O Mimì, tu più non torni—”O Mimì, will you not return?”
“La Bohème” Act lV
One would imagine that with a name like Mimi I would be destined to become an opera lover.
Not so. It took 57 years, six months and 4 days before I even attended my first performance.
I grew up listening to classical music. My father indoctrinated his daughters at a tender age into the ways of Mozart, Telemann and Bach. Every Sunday morning, the McIntosh stereo sent forth strains of concertos, sonatas and symphonies, but arias and canzonettas never made Daddy’s play list.
As a young adult, I shied away from the opera for personal reasons; I thought it would be depressing. It didn’t help that compete strangers gleefully shared the fact that Mimi was not only the name of their first poodle and favorite grandma, but the ill-fated heroine in ‘La Bohème’, as well.

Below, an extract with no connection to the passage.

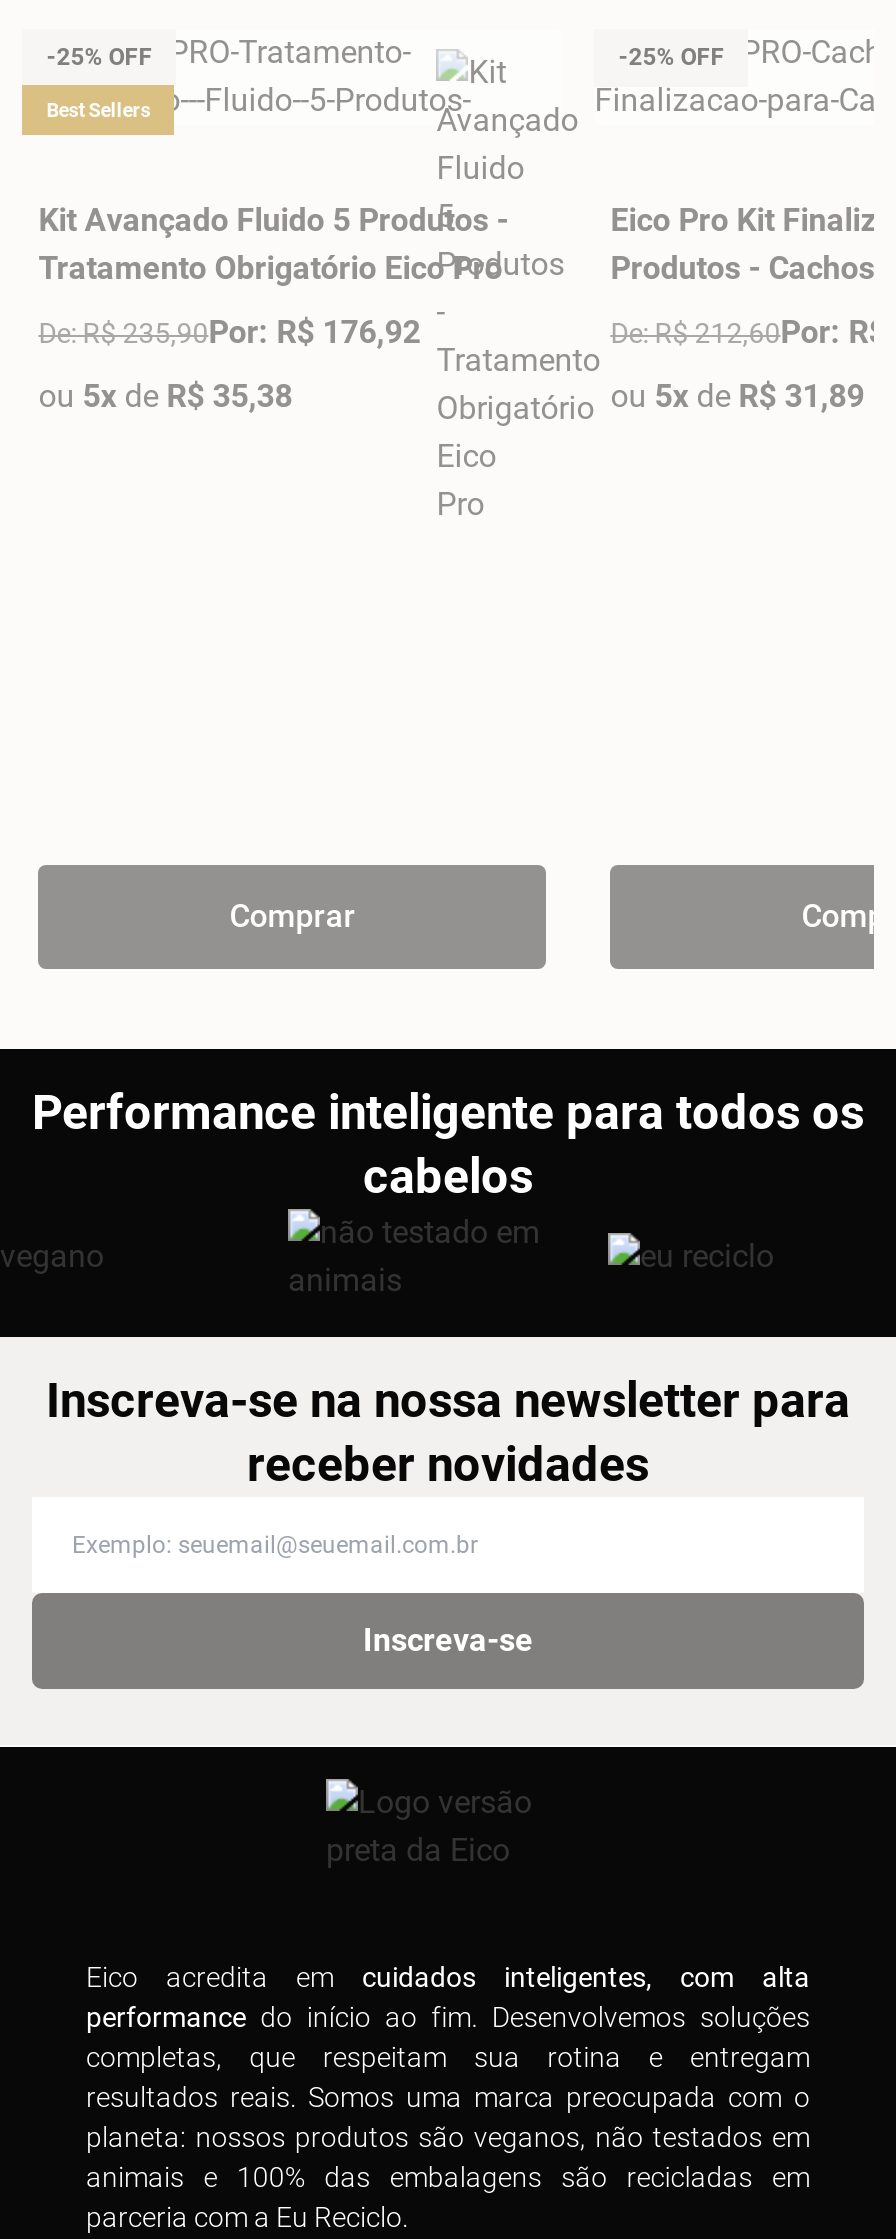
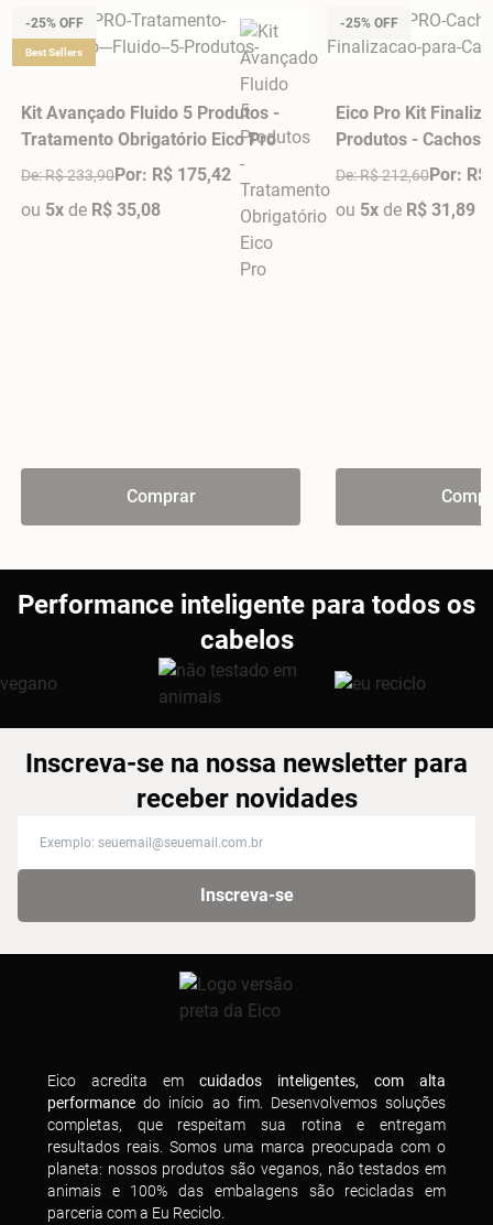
[38,313,420,351] De: R$ 235,90Por: R$ 176,92 -> [21,164,231,185] De: R$ 233,90Por: R$ 175,42
[38,377,292,415] ou 5x de R$ 35,38 -> [21,199,161,220] ou 5x de R$ 35,08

Yes, I know, she died of consumption. But didn’t they all succumb to some terrible fate? Tuberculosis, stab wounds or suicide? Think about it; Carmen? Tristan and Isolde? Romeo and Juliet? Not what you’d call a happy-go-lucky bunch. No, I thought; if I’m paying to be entertained, then I want to exit the theater smiling.
As I got older, I opted to broaden my narrow view. The music was certainly compelling and I came to accept that the stories were, well, just stories. No need to take them personally. Unfortunately for me, I never seemed to find the right moment. For the ballet? Absolutely. Theatre? For sure. But opera? The timing never seemed right until this past spring.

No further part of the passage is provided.